Ethics Poll: How Bad Does A Theatrical Performance Have To Be To Ethically Obligate A Refund?

Apparently audiences were unhappy with an allegedly subpar performance  of “The Wiz”  at the Brown Theatre in Louisville, Kentucky. An unusual number of customers called to call demand refunds, based on complaints ranging from botched lines to a bad Cowardly Lion costume (he looked like e bear) and to a cheesy projection of magical land of Oz  from a laptop projector.

“The Wiz” is the hit Seventies Broadway adaptation of the “The Wizard of Oz,” but with an all-black cast, rock-style music, hip-hop dancing and contemporary slang. It was made into a successful film starring Diana Ross and Dorothy and Michael Jackson as the Scarecrow.

Tickets cost between $35 to $65. Despite the complaints, Lavarious Slaughter, the show’s producer for Island Entertainment KC, of Kansas City, Missouri has said that there will be no refunds.

(Lavarious Slaughter? He sounds like an escapee from a Harry Potter book.)

It’s hard for me to tell just how bad the performance was based on second hand accounts. (I wouldn’t pay 65 bucks for the greatest production of “The Wiz” ever. The whole concept behind “The Wiz ” was cynical, and all-black casts are a divisive gimmick. How bad was it?

Helen Barnett was one malcontent who talked to the press. “It was terrible,” Barnett said. “Dorothy was wearing a Walmart dress. They forgot their dialogues … at one point Dorothy said she wanted to go back to Texas!” (In “The Wiz,” Dorothy is from Harlem while Dorothy in “The Wizard of Oz” is from Kansas.) Other complaint noted that the computer projected set kept  being uninterrupted by pop-up dialogue boxes.
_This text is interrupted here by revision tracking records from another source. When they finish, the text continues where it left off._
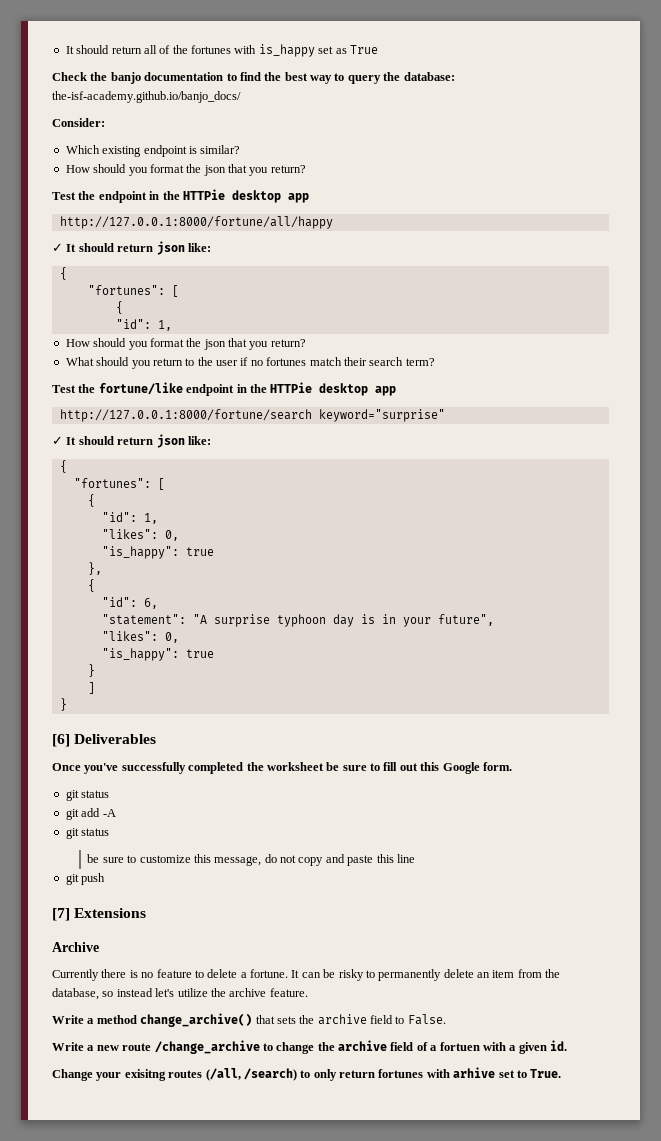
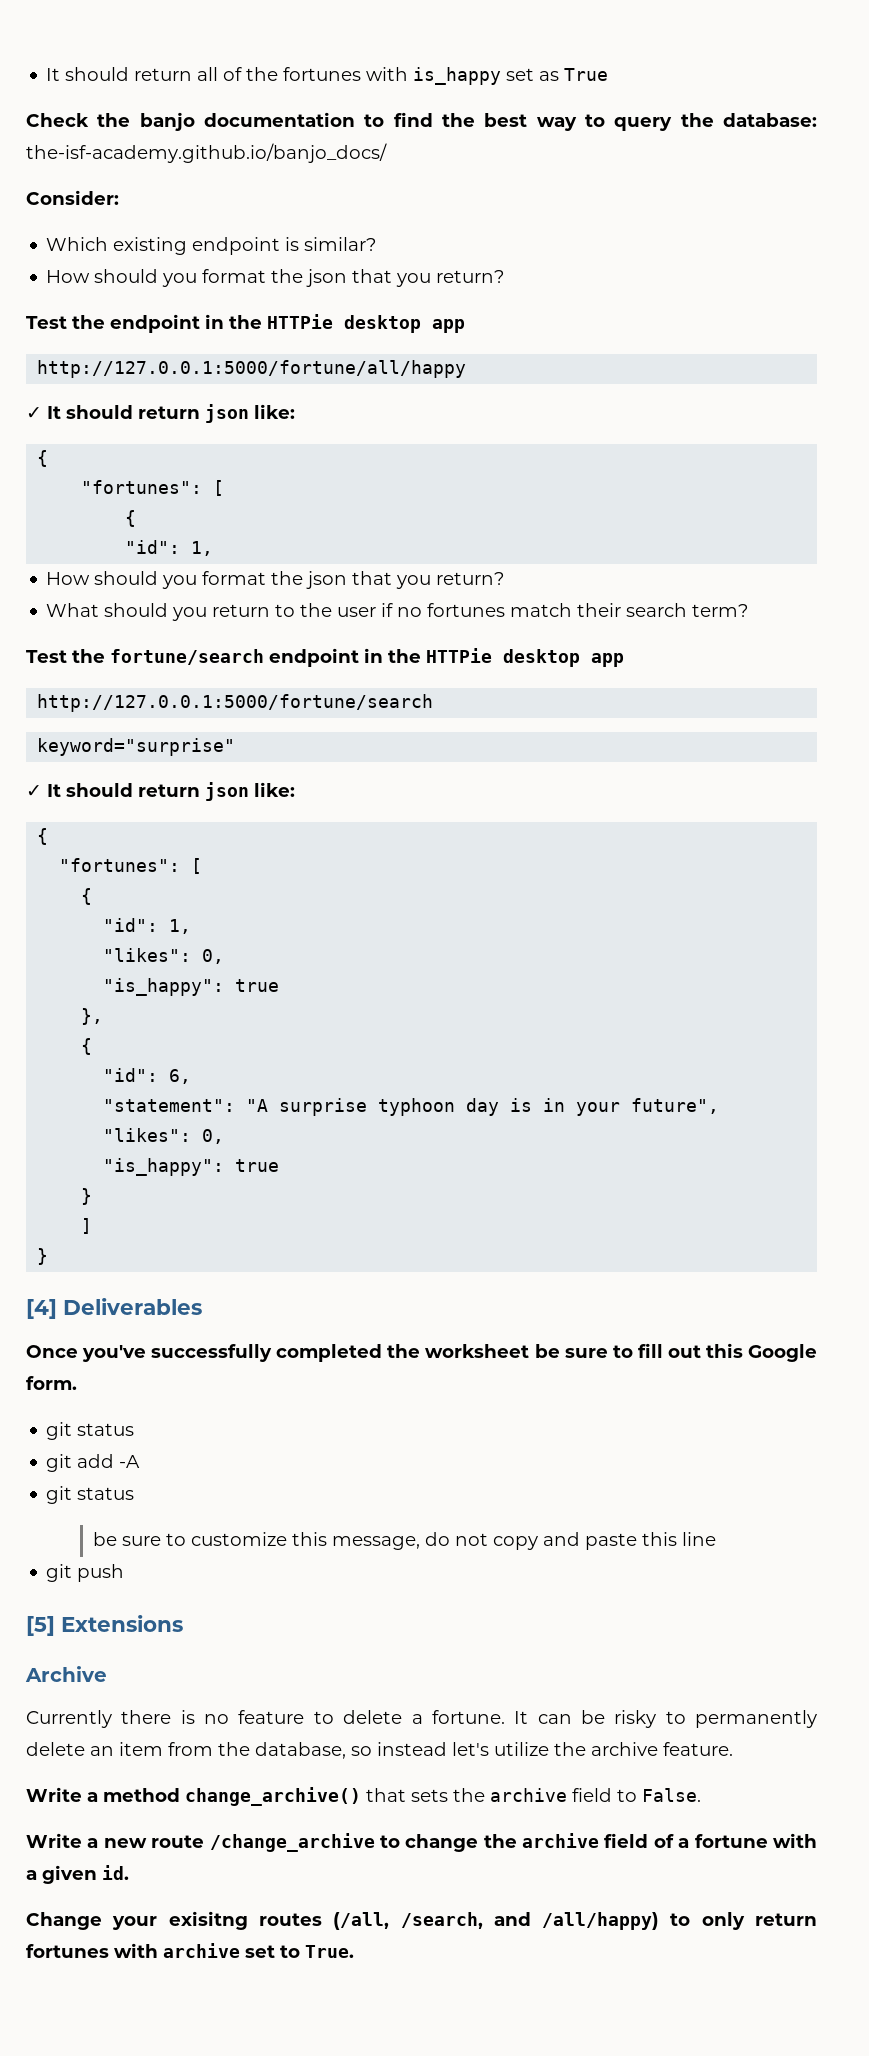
- http://127.0.0.1:8000/fortune/all/happy
+ http://127.0.0.1:5000/fortune/all/happy
- Test the fortune/like endpoint in the HTTPie desktop app
- http://127.0.0.1:8000/fortune/search keyword="surprise"
+ Test the fortune/search endpoint in the HTTPie desktop app
+ http://127.0.0.1:5000/fortune/search
+ keyword="surprise"
- [6] Deliverables
+ [4] Deliverables
- [7] Extensions
+ [5] Extensions
- Write a new route /change_archive to change the archive field of a fortuen with a given id.
+ Write a new route /change_archive to change the archive field of a fortune with a given id.
- Change your exisitng routes (/all, /search) to only return fortunes with arhive set to True.
+ Change your exisitng routes (/all, /search, and /all/happy) to only return fortunes with archive set to True.

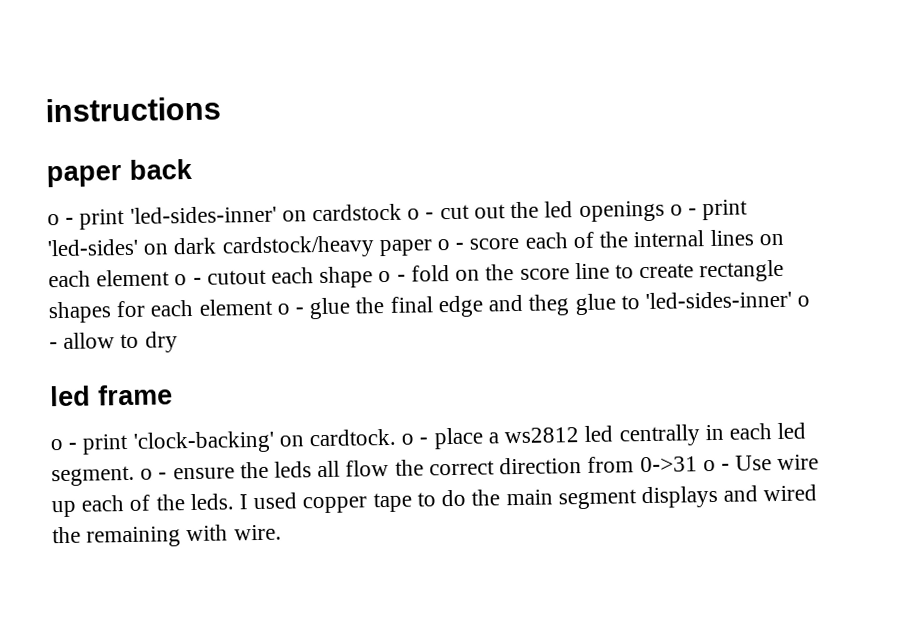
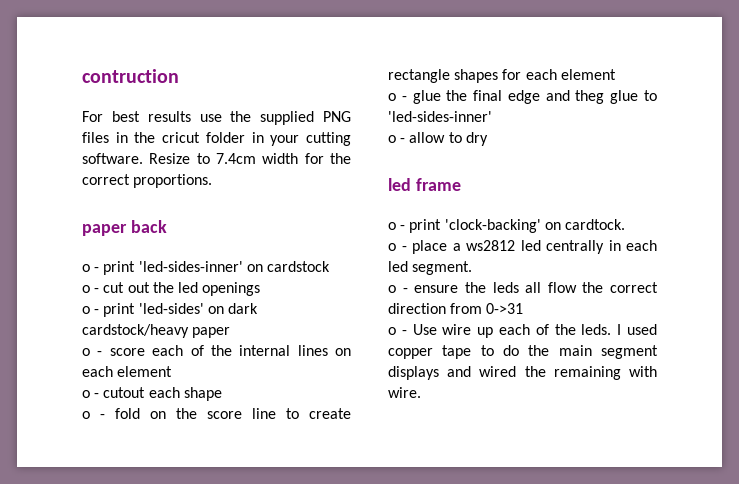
- instructions
+ contruction
+ For best results use the supplied PNG files in the cricut folder in your cutting software. Resize to 7.4cm width for the correct proportions.
- o - print 'led-sides-inner' on cardstock o - cut out the led openings o - print 'led-sides' on dark cardstock/heavy paper o - score each of the internal lines on each element o - cutout each shape o - fold on the score line to create rectangle shapes for each element o - glue the final edge and theg glue to 'led-sides-inner' o - allow to dry
+ o - print 'led-sides-inner' on cardstock
+ o - cut out the led openings
+ o - print 'led-sides' on dark cardstock/heavy paper
+ o - score each of the internal lines on each element
+ o - cutout each shape
+ o - fold on the score line to create rectangle shapes for each element
+ o - glue the final edge and theg glue to 'led-sides-inner'
+ o - allow to dry
- o - print 'clock-backing' on cardtock. o - place a ws2812 led centrally in each led segment. o - ensure the leds all flow the correct direction from 0->31 o - Use wire up each of the leds.
+ o - print 'clock-backing' on cardtock.
+ o - place a ws2812 led centrally in each led segment.
+ o - ensure the leds all flow the correct direction from 0->31
+ o - Use wire up each of the leds.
Yeah, that sounds pretty bad.

But funny!

One of the actors, Kori Black, who played the role of the Good Witch of the North tried to explain, “The three o’clock show ended up being pretty much our dress rehearsal because we didn’t have enough time to do the show full-out at the venue before we performed it.”

I have mixed feelings about this, as a former professional theatrical producer and a long-time director and performer. There is no excuse for a badly rehearsed, done-on-the-cheap production that isn’t aimed at giving the audience genuine entertainment. On the other hand, one of the features of live theater that TV and movies lack is that nothing is guaranteed. Stuff goes wrong; things don’t work, actors botch line and entrances, costumes rip, props break, lights blow out. The show goes on. Going to the theater is the ultimate caveat emptor—“Let the buyer beware.” I’ve demanded refunds when projectors broke down in movie theaters, and I’ve given refunds or rain-checks to theater audiences when a performance couldn’t be completed. (Among the causes for those catastrophes: a power outage, a smoke machine that went crazy and blinded everyone, and a lead actor who got knocked cold on stage.) I’ve also had to open shows that were not as ready as I would have liked, but that is a common occurrence everywhere. You can’t give refunds for missed lines. Getting Dorothy’s home wrong is bad for sure, but if that ruins the show for someone, they weren’t going to like anything. One of the most popular and best reviewed productions I ever directed was Orson Welles’ adaptation of “Moby Dick.” One night, the actor playing Ishmael forgot the first line of the play, which is “Call me Ishmael”–one of the most famous opening lines in literature, and also the character’s own name. I got some flack, but the rest of the show recovered.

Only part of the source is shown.